Alhasil, pengikut aliran Takfiri ini kembali melancarkan aksinya sekitar setengah tahun yang lalu. Mereka meledakkan bom ketika sedang shalat Jumat dan menewaskan 380 orang.
Kelompok takfiri yang ada di Indonesia juga sama dengan tempat asalnya, dimana kelompok tersebut menganggap bahwa semua orang, kecuali mereka adalah kafir, Bahkan NU dan Muhammadiyah juga dianggap kafir.
Hal ini dikarenakan, mereka menganggap bahwa NU dan Muhammadiyah tidak Islam. Mendukung Pancasila dan UUD 45 itu thagut dan berhala bagi mereka.
Mereka juga menjadikan produk hukum Indonesia sebagai alasan mengkafirkan.

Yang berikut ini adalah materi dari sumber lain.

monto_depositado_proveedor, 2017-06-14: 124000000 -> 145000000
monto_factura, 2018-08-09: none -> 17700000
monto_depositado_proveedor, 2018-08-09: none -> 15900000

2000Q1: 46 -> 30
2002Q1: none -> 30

Sebab, menurut mereka, memakai hukum dari hasil olah pikir manusia adalah tindakan kafir.
Sementara itu, paham radikal juga masuk di ranah pendidikan seperti kampus. Badan Nasional Penanggulangan Terorisme (BNPT) mengungkapkan tidak terdapat satu kampus pun di Indonesia yang mempunyai imunitas atau kekebalan terhadap paham radikal maupun terorisme. Mereka rentan terpengaruh sebab paham tersebut terus bergerak melakukan propaganda.
Badan Nasional Penanggulangan Terorisme (BNPT) mengungkapkan bahwa IPB merupakan salah satu kampus yang terpapar radikalisme. Bersama dengan 6 perguruan tinggi negeri (PTN) lainnya, IPB dinilai rawan akan penyebaran paham radikal.

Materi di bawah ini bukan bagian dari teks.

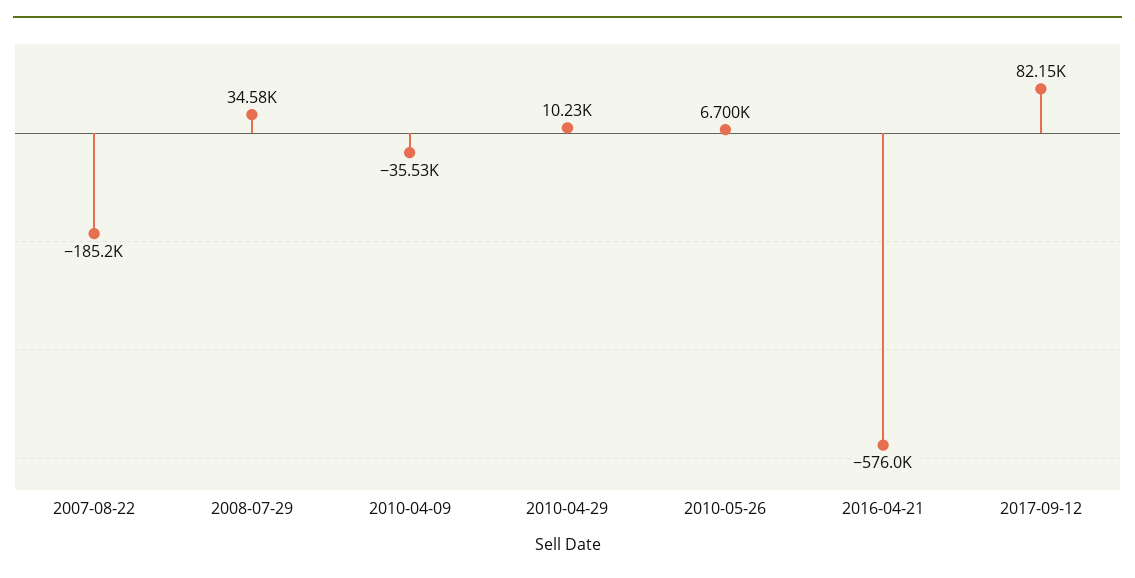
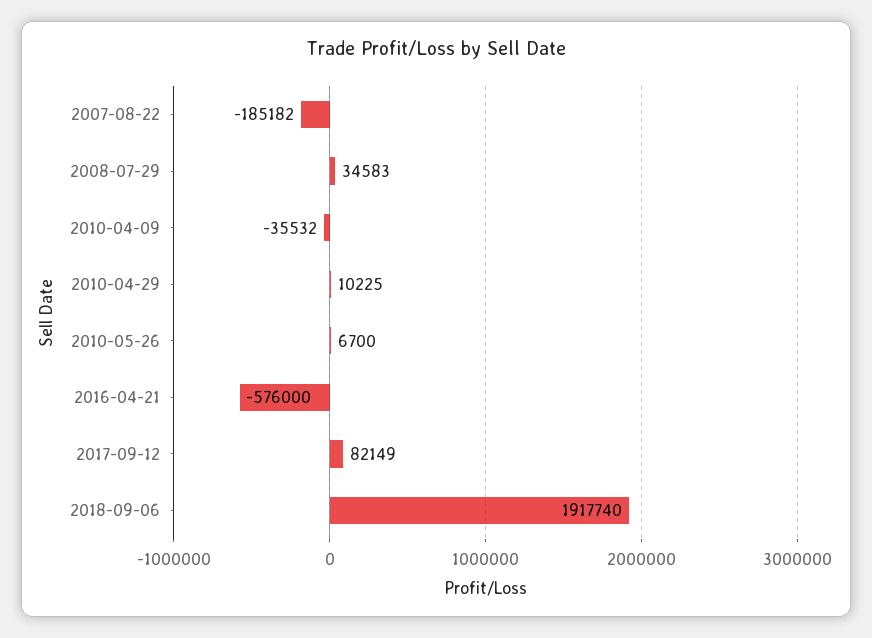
2018-09-06: none -> 1917740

Secara Historis, gerakan – gerakan pemikiran keagamaan radikal yang bersifat transnasional telah berkembang semenjak 3 dekade terakhir di Kota Bogor.
Pasca Orde baru, gerakan radikalisme semakin terbuka dan menyasar ke kampus – kampus, sebagai basis penyebaran indoktrinasi di kalangan akademisi dan mahasiswa tentang pemahaman agama yang sempit.

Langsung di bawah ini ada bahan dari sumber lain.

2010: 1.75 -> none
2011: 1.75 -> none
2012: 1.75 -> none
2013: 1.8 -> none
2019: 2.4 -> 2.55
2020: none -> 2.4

Gerakan mereka berawal dari kelompok pengajian dengan tutor – tutor dari kalangan mereka baik dari kalangan dosen maupun mahasiswa senior.
Tidak sampai disitu saja, ternyata gerakan mereka juga menguasai mayoritas organisasi kemahasiswaan seperti BEM, Himpro, serta Organisasi lainnya.
Kasubdit Kontra Propaganda Direktorat Pencegahan Deputi I BNPT Kolonel Pas Sujatmiko mengatakan, semua kampus memiliki kesempatan yang sama untuk terpengaruh terhadap rekrutmen untuk menjadi kelompok radikal.
Menurutnya, agar kampus-kampus di Indonesia tidak terpengaruh paham radikal, maka harus ditekankan nilai-nilai kebangsaan kepada civitas akademik. Serta selalu waspada terhadap ancaman tersebut.
Nilai kebangsaan tentu saja bisa disisipkan ketika masa orientasi mahasiswa, ataupun ketika perkuliahan dengan melibatkan sektor internal seperti dosen atau sektor eksternal seperti TNI dan Polri.
Paham radikal telah mengetahui dimana celah masuk untuk menyebarkan doktrin yang merong-rong pancasila, sikap waspada tentu harus dijaga apabila ada kelompok yang mengajak untuk tidak patuh terhadap pancasila.